- Center field
- Born: March 13, 1923 Vancouver, British Columbia, Canada
- Died: December 8, 1992 (aged 69) Santa Barbara, California, U.S.
- Batted: LeftThrew: Left

Teams
- Minneapolis Millerettes (1944); Fort Wayne Daisies (1945–1946, 1948); Kenosha Comets (1949);

Career highlights and awards
- Second in batting average: .287 (1944); First in batting average: .299 (1945); Tied for home runs: 3 (1945); First in total bases: 156 (1945); First in total hits: 122 (1945); First in doubles: 17 (1945); Second in runs: 77 (1945); Second in stolen bases: 92 (1945);

Member of the Canadian

Baseball Hall of Fame
- Induction: 2021

= Helen Callaghan =

Canadian baseball player

Helen Callaghan Candaele St. Aubin (March 13, 1923 – December 8, 1992) was a left-handed center fielder who appeared in five seasons in the All-American Girls Professional Baseball League (AAGPBL), playing under the name Helen Callaghan.

==Baseball career==
As a rookie with the Minneapolis Millerettes Callaghan hit a .287 average in 111 games, for second in the league.
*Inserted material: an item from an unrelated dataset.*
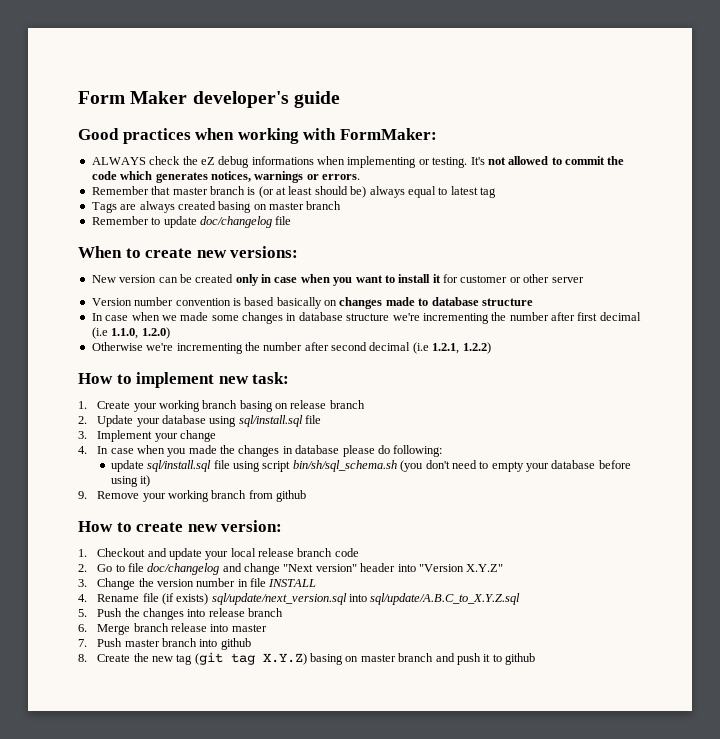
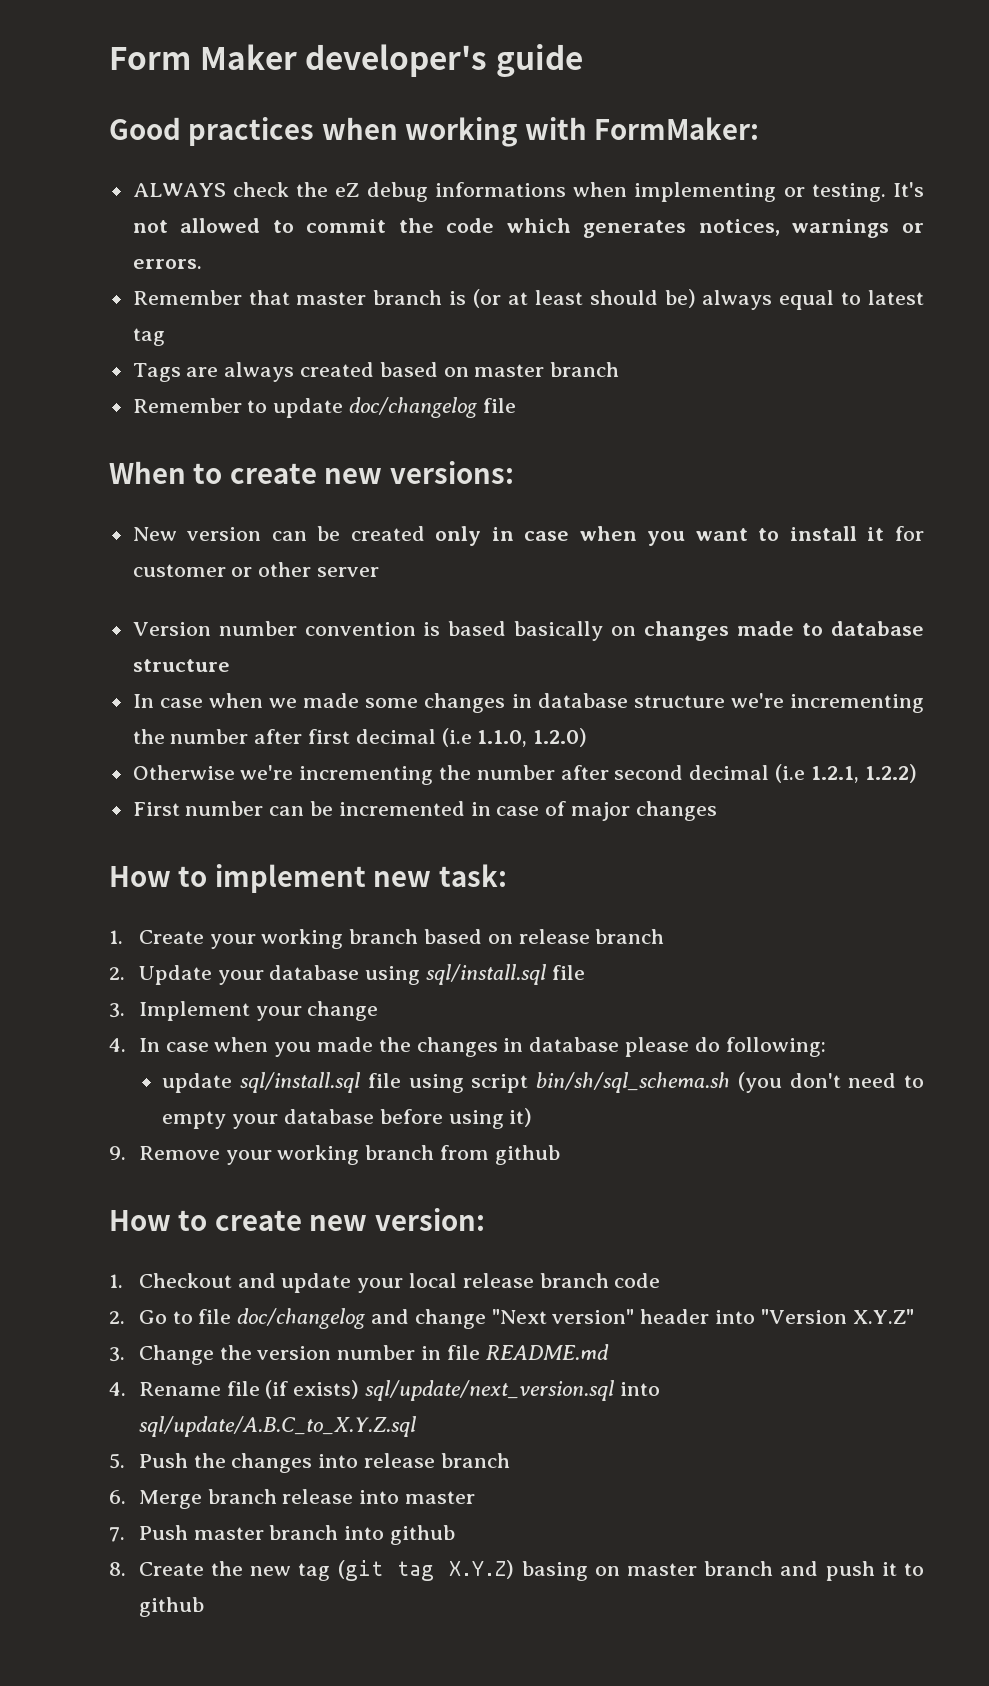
[218,201,252,213] basing -> [379,362,438,377] based
(491, 348) none -> [132,801,717,821] // First number can be incremented in case of major changes
[239,400,273,412] basing -> [423,929,482,944] based
[268,579,317,587] INSTALL -> [485,1344,609,1360] README.md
She also finished third in total bases, hits, runs and stolen bases (112), while tying for third in home runs. By then, her older sister, Margaret, was the team's third basewoman.

The Millerettes could not compete attendance-wise with the Minneapolis Millers, so the team moved in 1945, becoming the Fort Wayne Daisies. That year Callaghan had her best season, batting .299 to lead the AAGPBL. (The league average was .198 that year.) She tied for the league lead in homers (3), led in total bases (156), was second in steals (92), first in hits (122), second in runs (77) and first in doubles (17). Callaghan was often called the "Ted Williams of women's baseball". The league was not yet giving out Player of the Year or All-Star honors, but it is clear she was a candidate for both. Ft. Wayne finished second and advanced to the championship, but fell four games to one despite a .400 mark from the younger Callaghan.
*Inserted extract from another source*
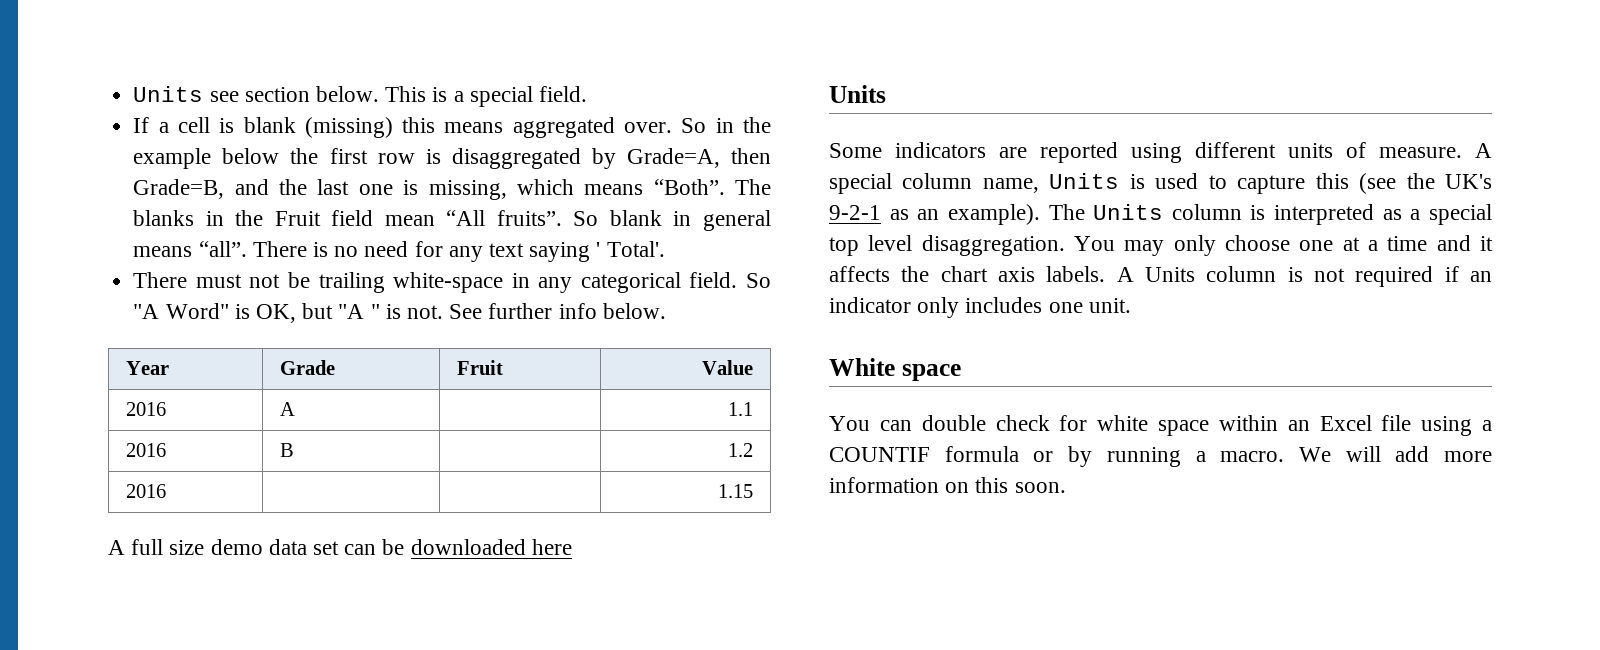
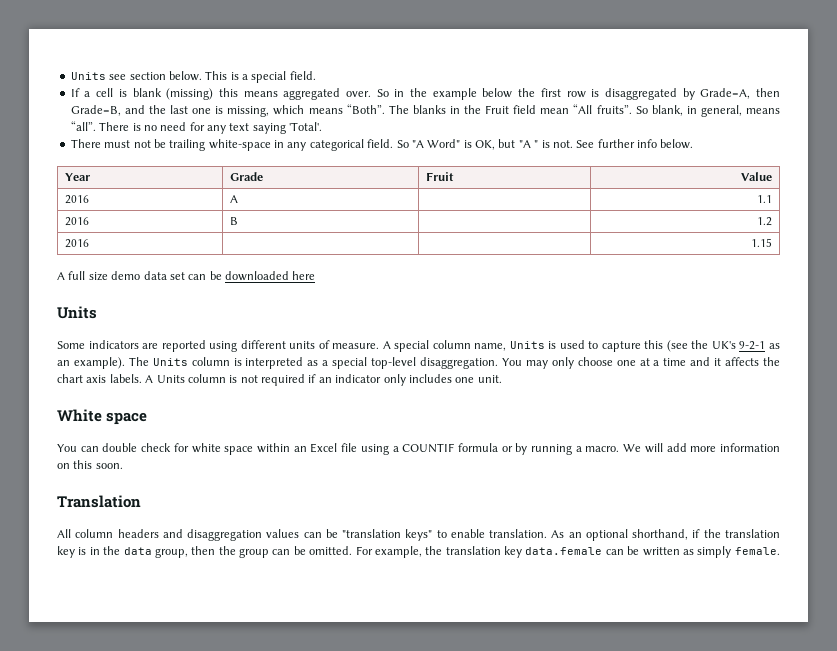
[609,210,771,231] blank in general -> [651,105,742,117] blank, in general,
[596,241,665,257] ' Total'. -> [289,122,323,131] 'Total'.
[829,235,913,256] top level -> [371,357,417,369] top-level
(1066, 487) none -> [57,495,141,508] [57,529,780,541] [57,546,780,558] // Translation // All column headers and disaggregation values can be "translation keys" to enable translation. As an optional shorthand, if the translation key is in the data group, then the group can be omitted. For example, the translation key data.female can be written as simply female.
Callaghan slipped drastically in 1946, hitting just .213, even though league averages rose about 10 points. She still tied for third in steals with 114. After missing the 1947 season due to illness, she returned for part of 1948 after getting married and having her first child. However, that year she hit just .191 as a bench player. She finished her career with Kenosha in 1949 as Helen Candaele, bouncing back to a .251 mark, tied for seventh in the league. She was ninth in total bases (113), eighth in steals (65), sixth in doubles and tied for eighth in triples.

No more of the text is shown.